Left: Simplified crystal structure of MoO₃ and hydrogen bronze(s). Chains of MoO₆ octahedrons are fused together by edge sharing to form corrugated layers. The intercalation of hydrogen into MoO₃ does not markedly modify the structural motif apart from slight increase of the cell volume, lattice distortion and hydrogen ordering^12,13,14. As already suggested by the vicinity of hydrogens to oxygen, water is formed at higher concentrations. In this case, the metal/oxygen ratio is modified leading to MoO₂. The changes of the electronic structure by hydrogen intercalation are depicted in the right panel. Hydrogen forms band gap states (red) and “valence band-like Mo⁵⁺ states” (green-rimmed boxes: grey: occupied, white: empty), as depicted by the width of electronic states. The loss of oxygen at higher hydrogen concentrations is depicted by the smaller width of the blue rimmed boxes, simultaneously, more Mo bands are filled.

In addition to the changes observed during exposure to hydrogen gas, MoO₃ is photo- and electrochromic, and thus used for photo- and electrochromic coatings¹⁰. Gasochromism and photo/electrochromism are directly related: optically or electronically excited electrons in the conduction band can decompose water adsorbed at surface and interfaces of MoO₃. The produced hydrogen intercalates into the bulk and changes the optical and electronic properties of MoO₃ as describe above¹⁰.

Thin MoO₃ films can be quite simply prepared by physical¹¹ and chemical vapor deposition¹⁷ or via coating-processes using precursor solutions¹⁸ or nanoparticle dispersions¹⁹. Thus, MoO₃ has been proposed as an anode interfacial layer in organic^{16,20,21,22,23,24} and dye-sensitized solar cells²⁴. The low charge injection/extraction barrier at MoO₃/organic interfaces is believed to be due to the favorable energy level alignment between the high work function value of MoO₃ and the highest occupied molecular orbital of an organic molecule^21,22,23. Due to the complex chemistry of this material and the strong impact of external stimuli on the electronic properties, a coherent understanding of the hole extraction process across MoO₃ in OPV cells is still lacking²⁴. For the application as an electron injection/extraction layer, the formation of hydrogen bronzes by photolysis of hydrogen containing molecules is an undesired effect, because it diminishes the favorable electronic properties²⁴.

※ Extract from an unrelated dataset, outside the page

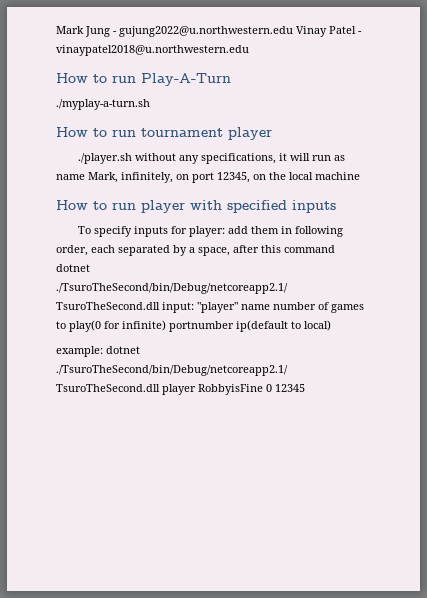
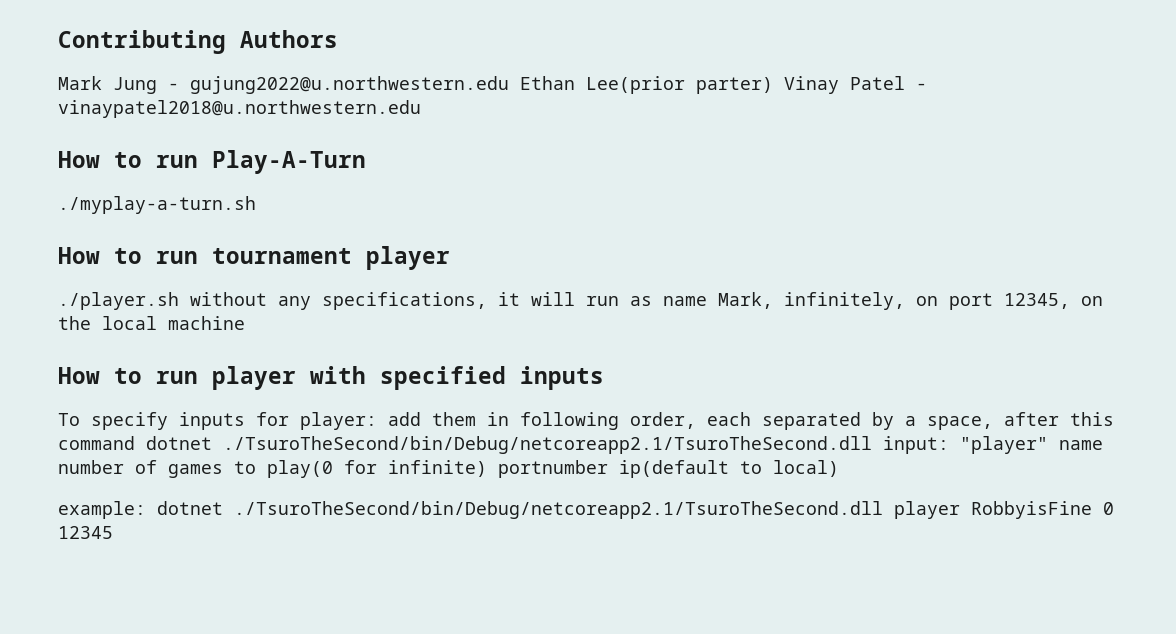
+ Contributing Authors
- Mark Jung - gujung2022@u.northwestern.edu Vinay Patel - vinaypatel2018@u.northwestern.edu
+ Mark Jung - gujung2022@u.northwestern.edu Ethan Lee(prior parter) Vinay Patel - vinaypatel2018@u.northwestern.edu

Hydrogen bronzes of MoO₃ are metastable states²⁶: they can be further reduced via formation of water to lower oxides and thus the oxygen – metal ratio depends on the specific experimental conditions. In gasochromic and related applications, the hydrogen concentration is relatively high, and oxygen (water) can leave the oxide resulting in irreversible reduction of the latter to MoO₂, and eventually to Mo metal. The easy reducibility can thus be hypothesized to be the origin of the limited reversibility of such devices. On the other hand, it is assumed to be the source of the remarkable catalytic properties for oxidation reactions of hydrocarbons and alcohols²⁷.

Because of its evident importance, bulk as well as surface properties of MoO₃ have been carefully studied by surface science methods such as photoemission and electron diffraction and bulk methods (e.g., XRD, EXAFS)^15,28. Simplified, the outcome is as follows: at higher temperatures (>700 K), the surface of MoO₃ is reduced already in vacuum²⁹. Reduction of bulk MoO₃ requires high temperature and hydrogen at several mbars, and is proportional to the hydrogen partial pressure²⁸. The exact decomposition pathway from MoO₃ to eventually Mo metal, in particular the significance of intermediate phases such as Mo₄O₇, is still controversially debated. This is due to unprecise experimental conditions (hydrogen purity, in particular the water/oxygen contaminations), and the number of possible reaction steps involved: hydrogen dissociation, hydrogen diffusion, water formation and diffusion, phase nucleation and growth²⁸. Furthermore, the high temperature results are not directly transferable to room temperature, as the rate limiting step may change.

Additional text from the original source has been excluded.